BEGIN Entries supplied

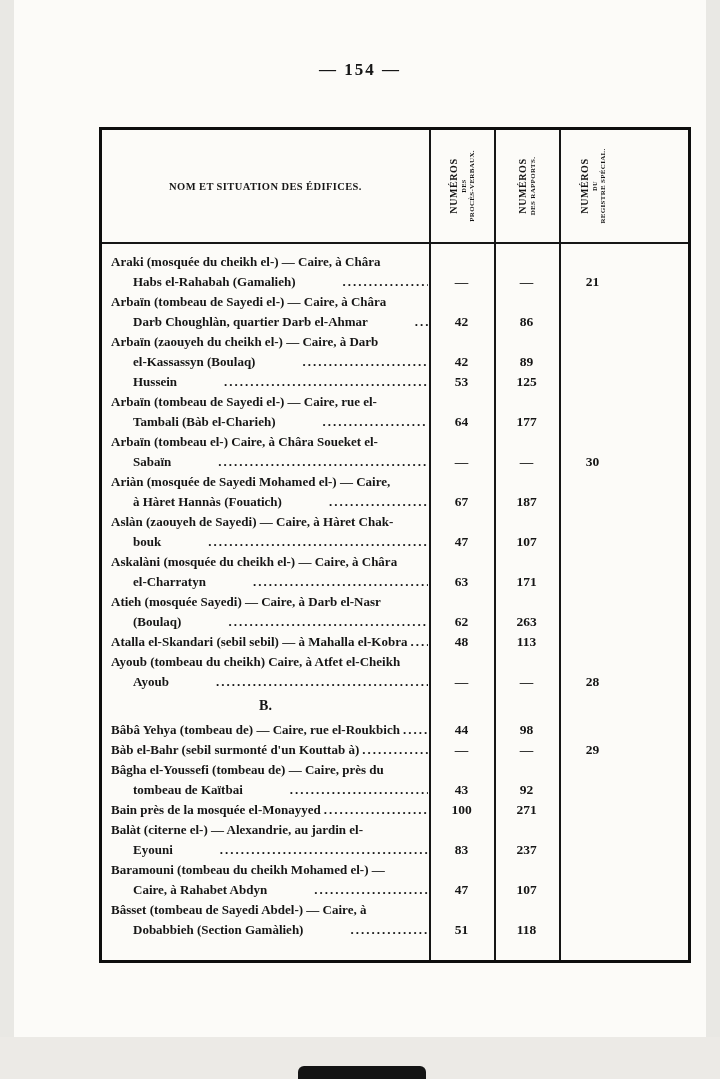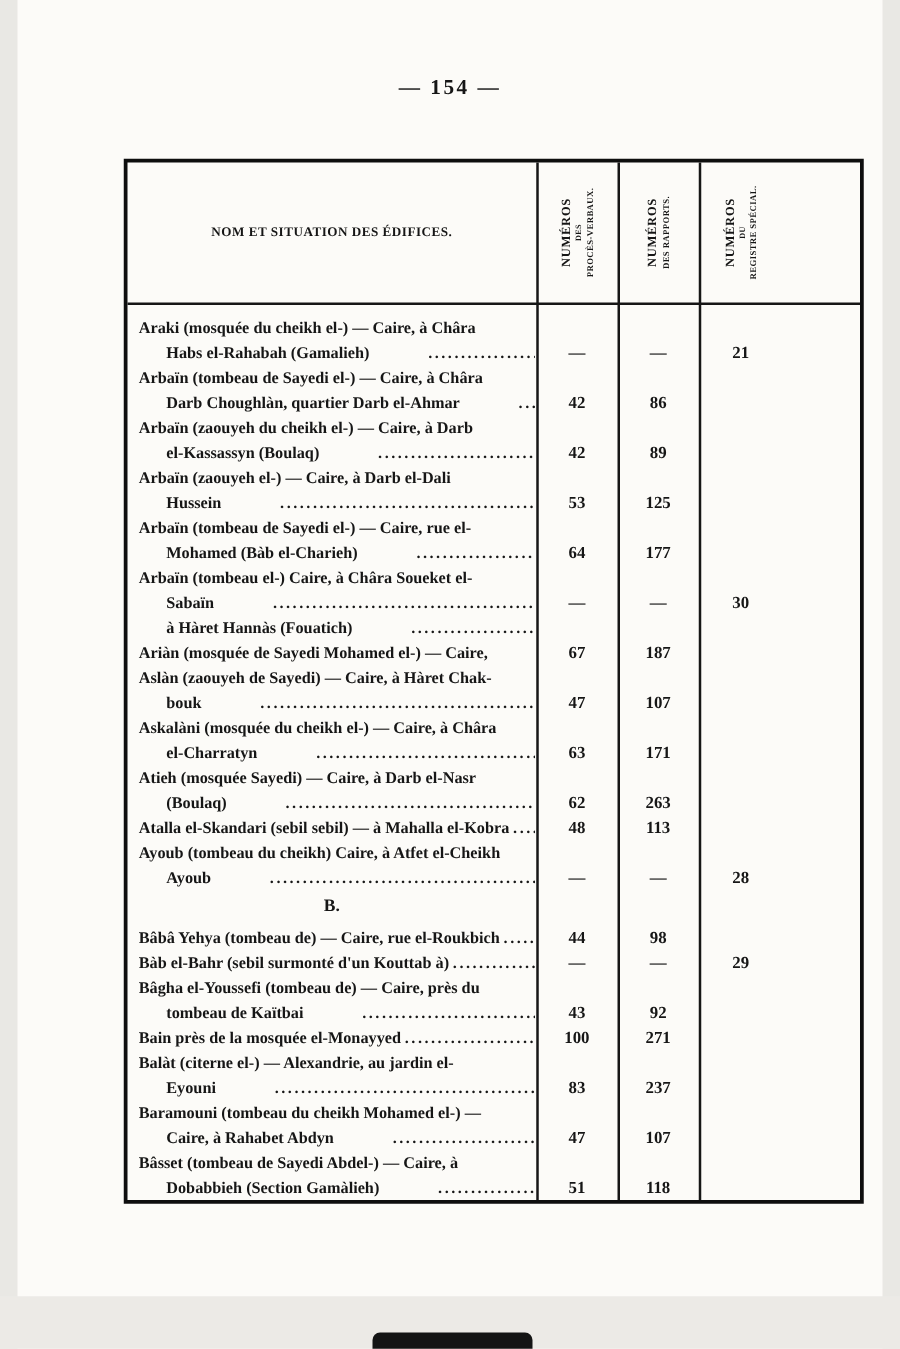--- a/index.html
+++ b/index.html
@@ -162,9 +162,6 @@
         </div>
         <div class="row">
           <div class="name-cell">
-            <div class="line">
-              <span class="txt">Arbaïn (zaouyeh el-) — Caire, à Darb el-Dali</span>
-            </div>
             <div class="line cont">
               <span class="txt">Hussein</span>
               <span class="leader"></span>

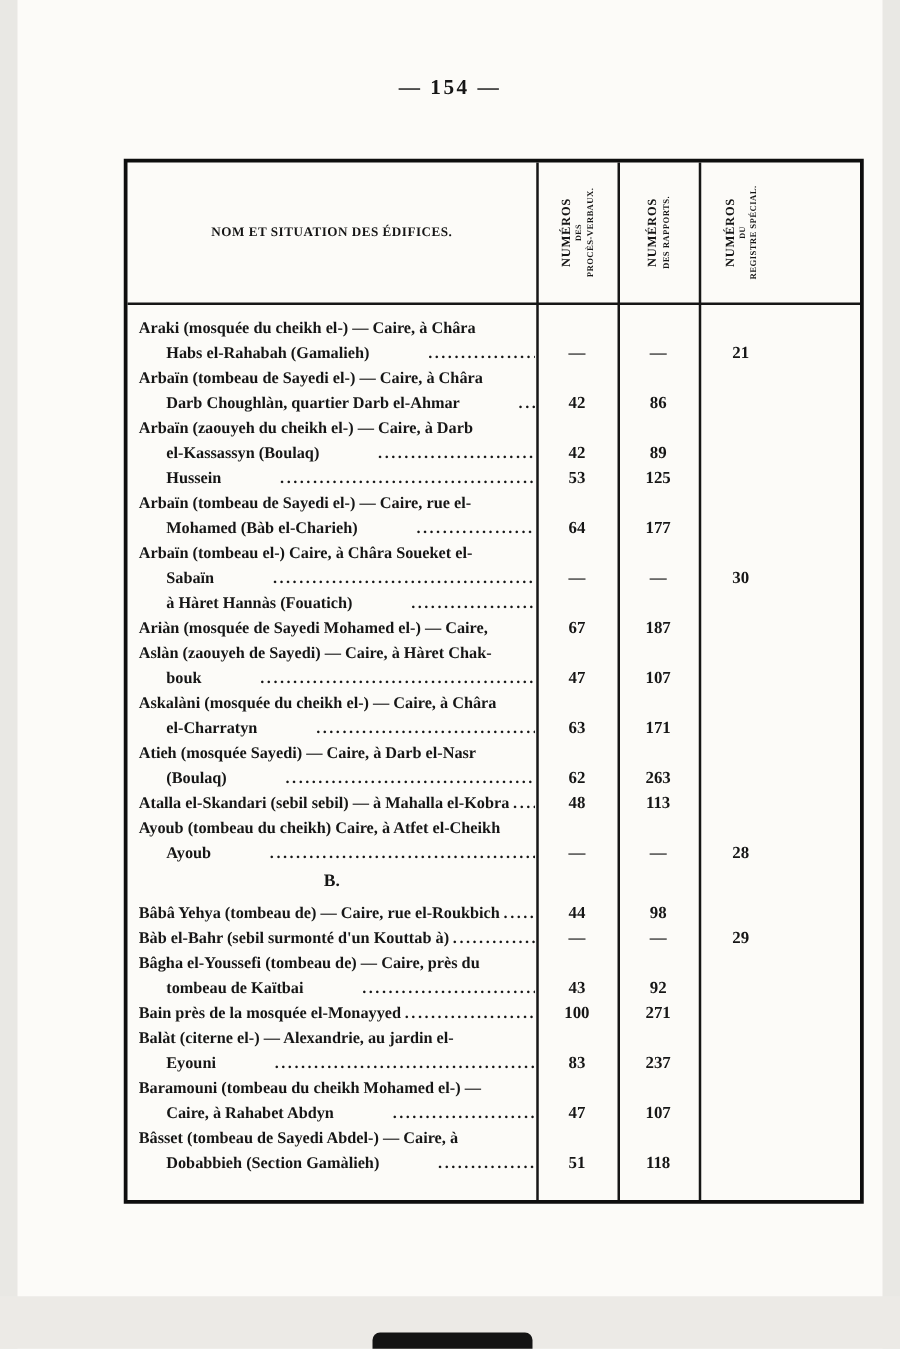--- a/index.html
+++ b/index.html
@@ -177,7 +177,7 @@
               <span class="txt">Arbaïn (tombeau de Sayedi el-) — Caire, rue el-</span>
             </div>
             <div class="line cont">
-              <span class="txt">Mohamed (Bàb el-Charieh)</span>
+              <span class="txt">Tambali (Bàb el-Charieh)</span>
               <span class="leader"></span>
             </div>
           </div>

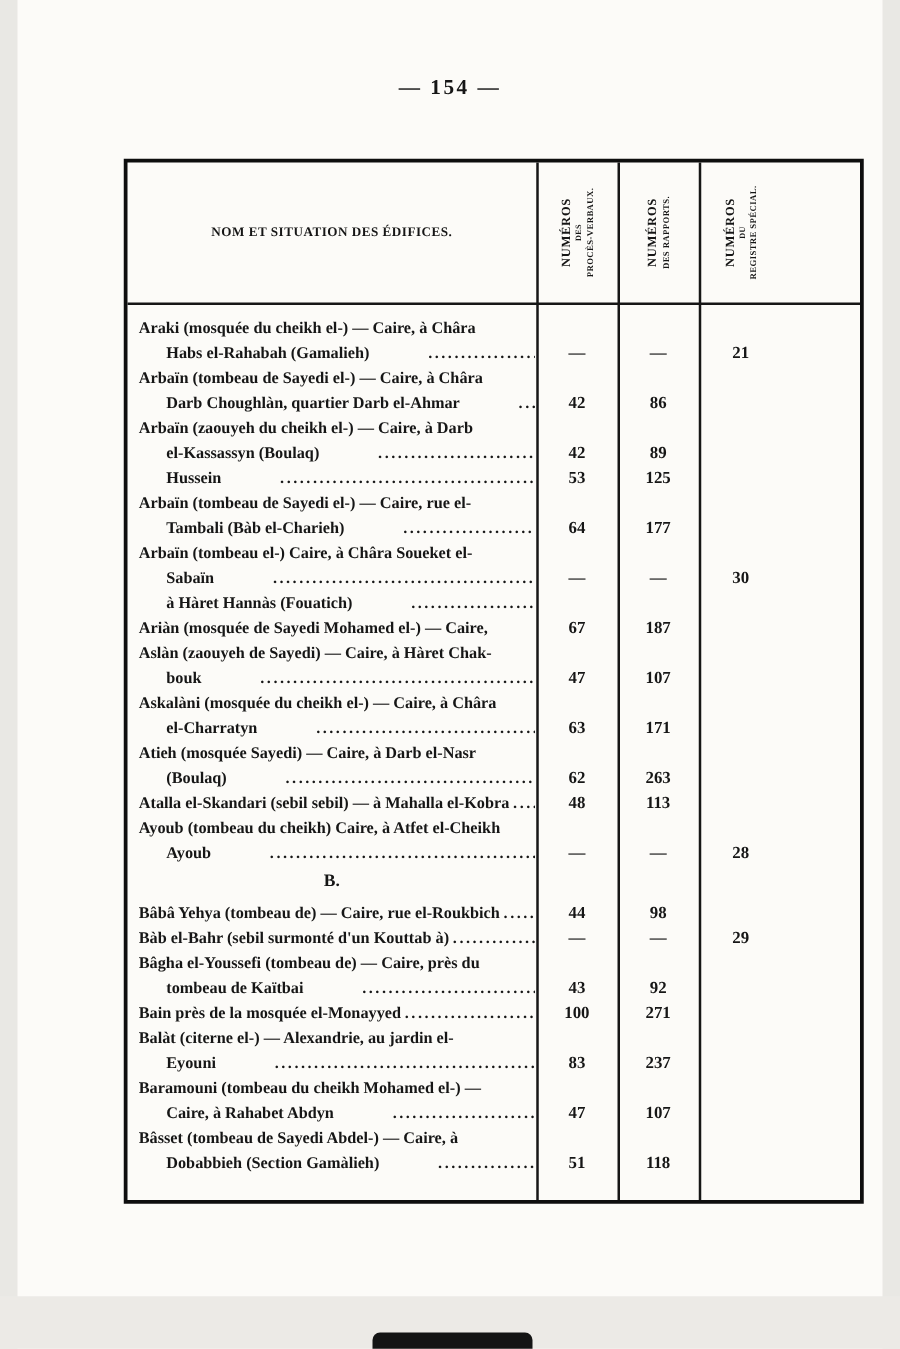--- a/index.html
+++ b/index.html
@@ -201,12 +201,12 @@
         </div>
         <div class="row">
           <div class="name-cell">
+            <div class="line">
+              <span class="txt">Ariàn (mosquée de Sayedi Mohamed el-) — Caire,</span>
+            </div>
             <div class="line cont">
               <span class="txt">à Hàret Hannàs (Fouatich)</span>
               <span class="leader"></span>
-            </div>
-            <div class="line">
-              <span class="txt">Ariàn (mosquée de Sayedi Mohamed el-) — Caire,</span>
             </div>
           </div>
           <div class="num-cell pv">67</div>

END Entries supplied

#### Problem description
Return every line of the data above in which "Ariàn" appears.

#### Your response
+              <span class="txt">Ariàn (mosquée de Sayedi Mohamed el-) — Caire,</span>
-              <span class="txt">Ariàn (mosquée de Sayedi Mohamed el-) — Caire,</span>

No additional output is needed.